За следующие пятнадцать минут мы рассказали ей все, что знали о Чарли Эдисоне: о выпавших на его долю испытаниях и невзгодах, о том, какого цвета был у него велосипед, о том, знак какой команды Чарли носил на бейсбольной кепочке («Кливлендские индейцы»), и все в таком роде. Мэри кивала нам, выслушивая все это. Когда мы закончили, она сказала:
— Ну а теперь — до свидания.
Затем встала и вышла из-под форзиции.
Джим расхохотался.
— Это все случайность, — сказал он. — В Драном городе слишком мало места, и фигурки просто нужно куда-то ставить. Так что всегда есть шанс угадать.
— Не уверен, — сказал я.
— Ты что, думаешь — она доктор Стрейндж?[28] — И Джим громко рассмеялся, глядя на меня.

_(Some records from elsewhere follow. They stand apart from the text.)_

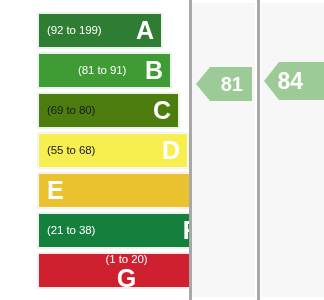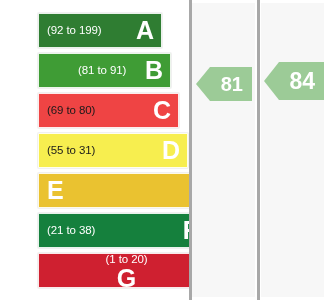--- a/index.html
+++ b/index.html
@@ -98,7 +98,7 @@
     top: 62px;
     width: 60px;
     height: 38px;
-    padding-right: 9px;
+    padding-right: 21px;
     font-size: 23px;
     background: #9ccb97;
     clip-path: polygon(15px 0, 100% 0, 100% 100%, 15px 100%, 0 50%);

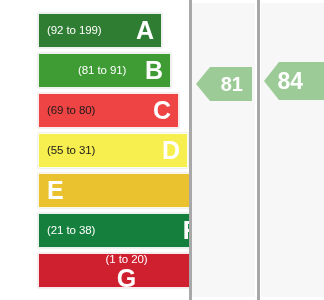--- a/index.html
+++ b/index.html
@@ -119,7 +119,7 @@
     <span class="band-letter" style="color: rgb(255, 255, 255);">B</span>
   </div>
 
-  <div class="band-row" style="top: 93px; width: 141px; background: #ef4444; gap: 44px;">
+  <div class="band-row" style="top: 93px; width: 141px; background: #4d7c0f; gap: 44px;">
     <span class="band-range" style="color: rgb(26, 26, 26);">(69 to 80)</span>
     <span class="band-letter" style="color: rgb(255, 255, 255);">C</span>
   </div>

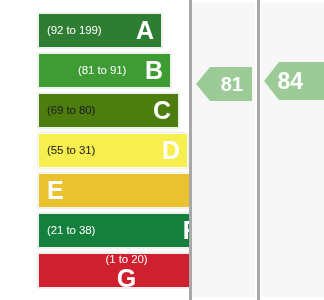--- a/index.html
+++ b/index.html
@@ -125,7 +125,7 @@
   </div>
 
   <div class="band-row" style="top: 133px; width: 150px; background: rgb(247, 238, 79);">
-    <span class="band-range" style="color: rgb(26, 26, 26);">(55 to 31)</span>
+    <span class="band-range" style="color: rgb(26, 26, 26);">(55 to 68)</span>
     <span class="band-letter" style="color: rgb(255, 255, 255);">D</span>
   </div>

Я решил, что выставил себя дураком. Мало того, он так меня ущипнул за мышцу правой руки, что та онемела на целых пять минут. Уходя из кустов, он крикнул:
— Ты во что угодно готов поверить!
Чтобы хоть чем-то отомстить Джиму, пусть даже молча и про себя, я припомнил тот вечер несколько лет назад, когда родители сказали мне с братом, что никакого Санта-Клауса нет. Чуть раньше, днем, мы с Джимом валялись на животе в снегу, пытаясь заглянуть в подвал, который был для нас недоступен со Дня благодарения. «Я вижу велик, — сказал Джим. — Ничего себе! Кажется, там роботы-спецназовцы». Но когда мама ошарашила нас, сказав, что никакого Санта-Клауса нет, я только кивнул, а вот Джим… с ним случилась настоящая истерика. Он сел в кресло-качалку перед окном. Снаружи, в темноте, падал громадными хлопьями снег, а Джим качался и долго-долго рыдал, закрыв лицо руками.